La Iglesia ha procurado siempre no comprometerse con ningún sistema científico. Confió durante un tiempo en la teoría de Ptolomeo, que situaba la tierra en el centro del mundo, y luego vinieron Copérnico y Galileo que la situaron entre el enjambre de estrellas del firmamento, y los eclesiásticos se vieron obligados a seguirles después de una vana tentativa de resistencia. Las teorías científicas poseen la gran ventaja de estar sujetas a revisión, y no tendría nada de particular que a la hipótesis del Big Bang sucediera otra que, en lugar de hablar de expansión, defendiera que las galaxias describen majestuosas curvas para confluir en un punto de atracción irresistible y desconocido. ¡Quién sabe! Los trabajos de los físicos y de los astrofísicos encierran el mayor interés, pero no hay motivo para erigir sus hipótesis en doctrina; ni ellos mismo lo hacen por lo mucho que valoran, y con razón, su libertad de examen.

Por lo demás, la teoría del Big Bang presenta bastantes puntos oscuros.

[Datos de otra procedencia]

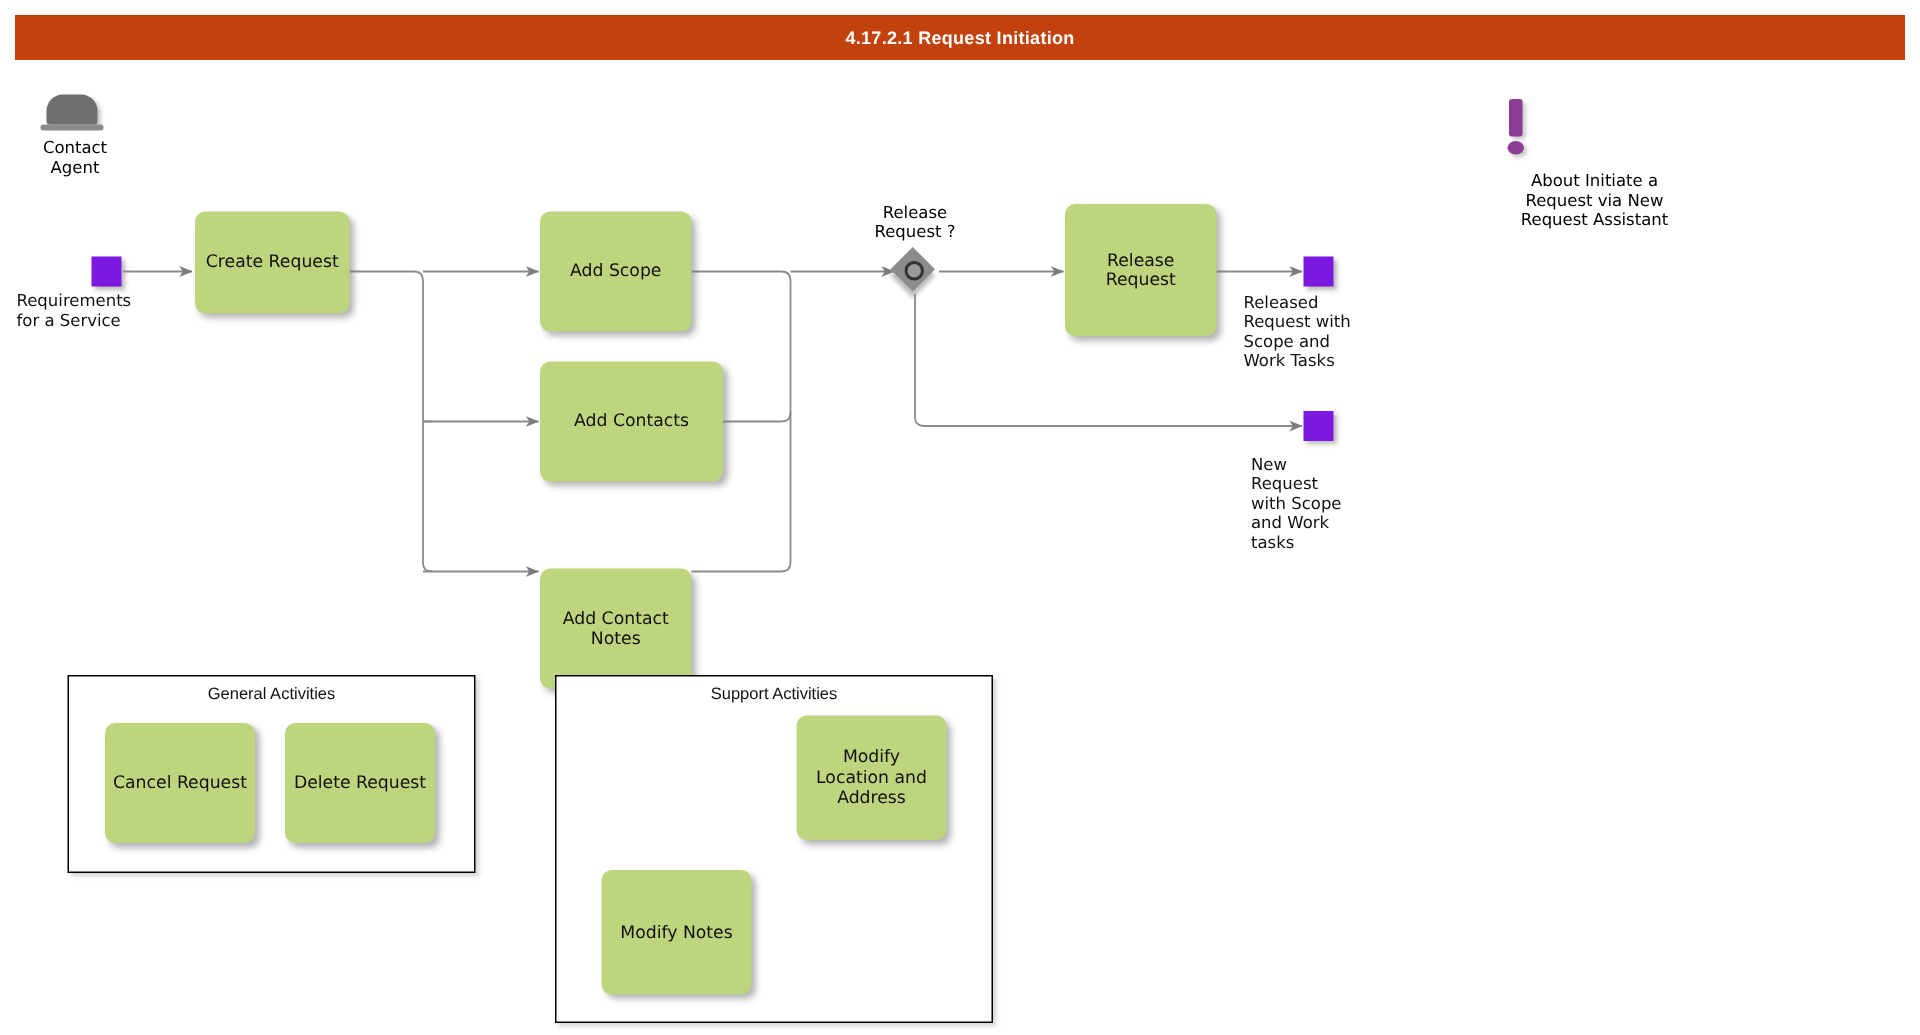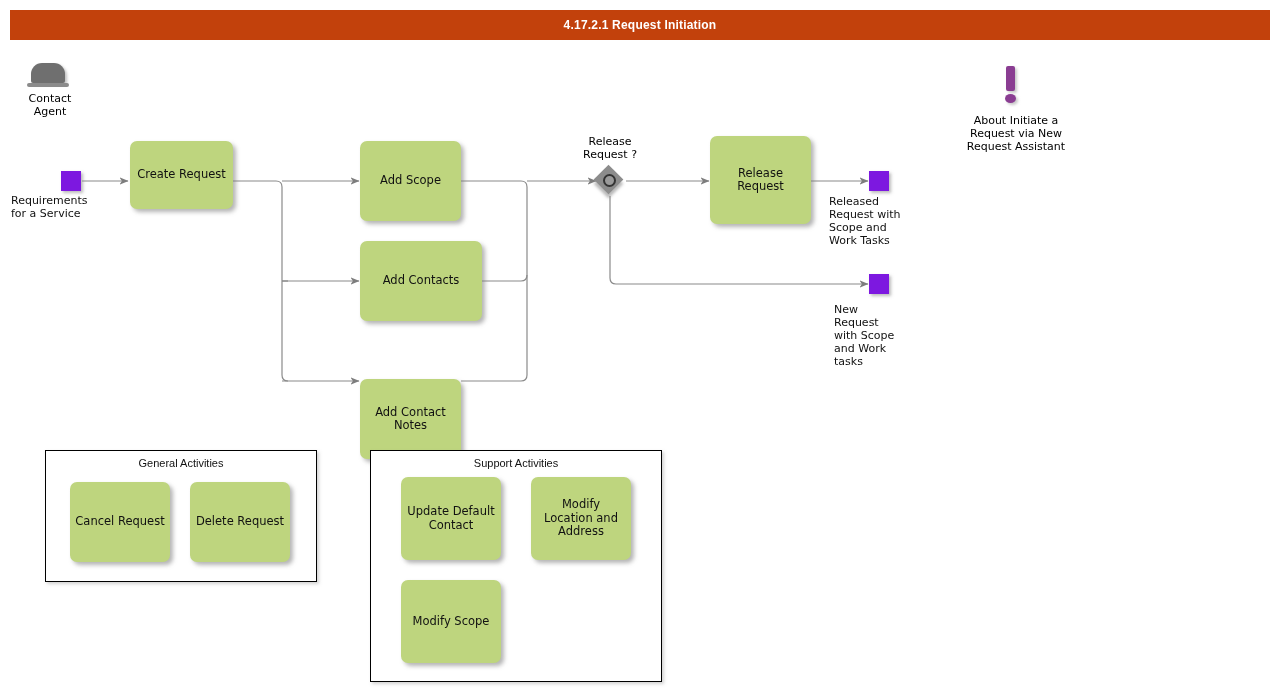"About Initiate a" div.annot-label { left: 941px -> 988px }
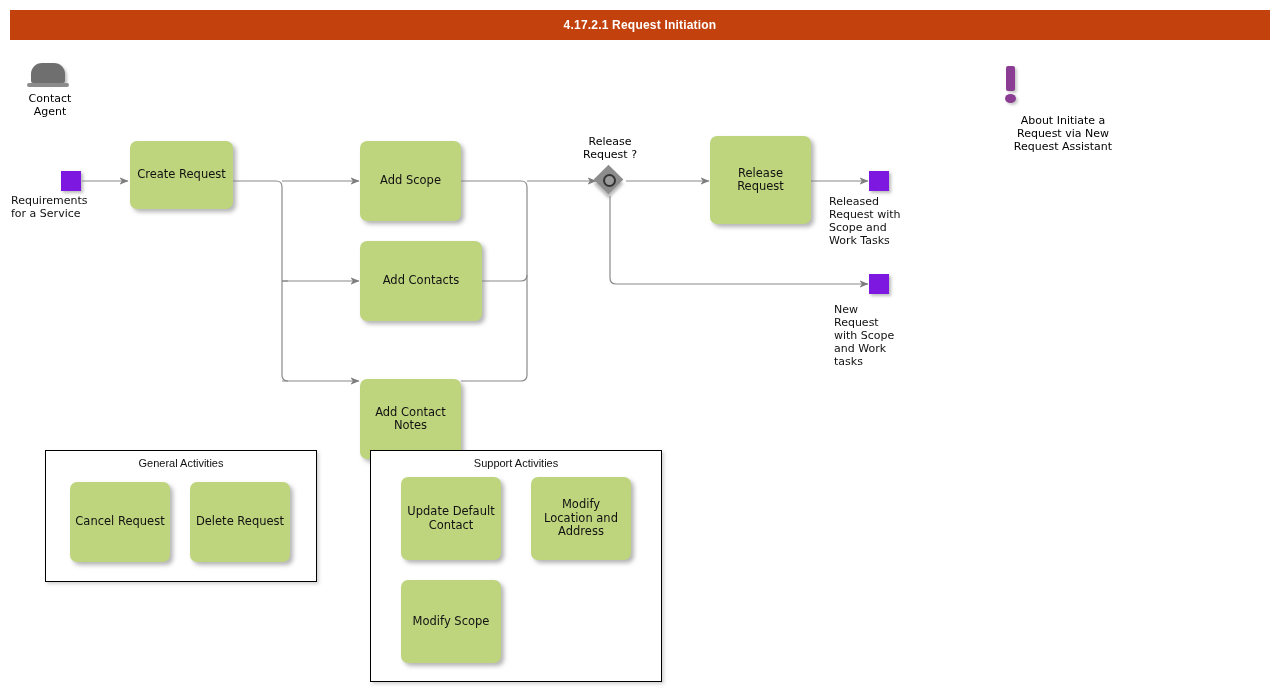"Update Default Contact" div.task { html: <div> <span>Update Default Contact</span> </div> -> none }
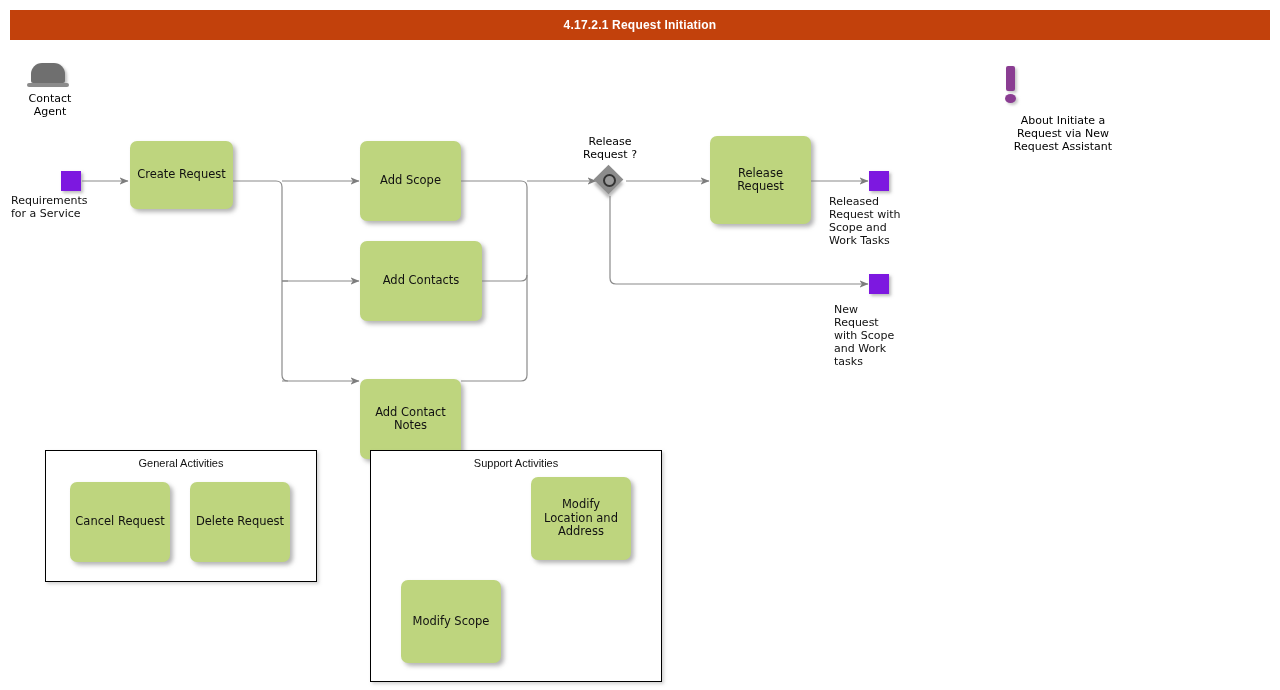"Modify Scope" span { text: Scope -> Notes }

Cuando se nos dice, por ejemplo, que la brutal dilatación del punto físico originario libera una enorme cantidad de energía en el vacío, es evidente que el problema se traslada de ese núcleo físico, la “cabeza del alfiler” donde se halla concentrada la masa del universo, al mencionado vacío, un vacío absoluto y primordial tan difícil de definir como cualquier misterio del credo cristiano.

Y la teoría no es tan nueva. La misma intuición puede encontrarse en la brillante obra de Edgar Allan Poe titulada Eureka, que publicó en 1848. La teoría del escritor norteamericano es de pura lógica, y el estado de los conocimientos de su tiempo no permitía al autor que la apoyara en el análisis del espectro de las galaxias o en el ciclo de las reacciones termonucleares, pero el resultado es de una lógica sorprendente: el universo está en expansión y todo él ha salido de un punto diminuto. Puede suceder que el autor, aun careciendo de los medios excepcionales de investigación hoy existentes, obtenga los mismos resultados.

En cuanto a la relación entre el texto del Génesis y el Big Bang, hay un error, al menos, en el hecho de que el libro sagrado nos habla del comienzo del mundo visible, no de los secretos de la fabricación de la materia. Y cristianos, judíos y musulmanes creen que el espíritu es anterior a todas las cosas, visibles o invisibles.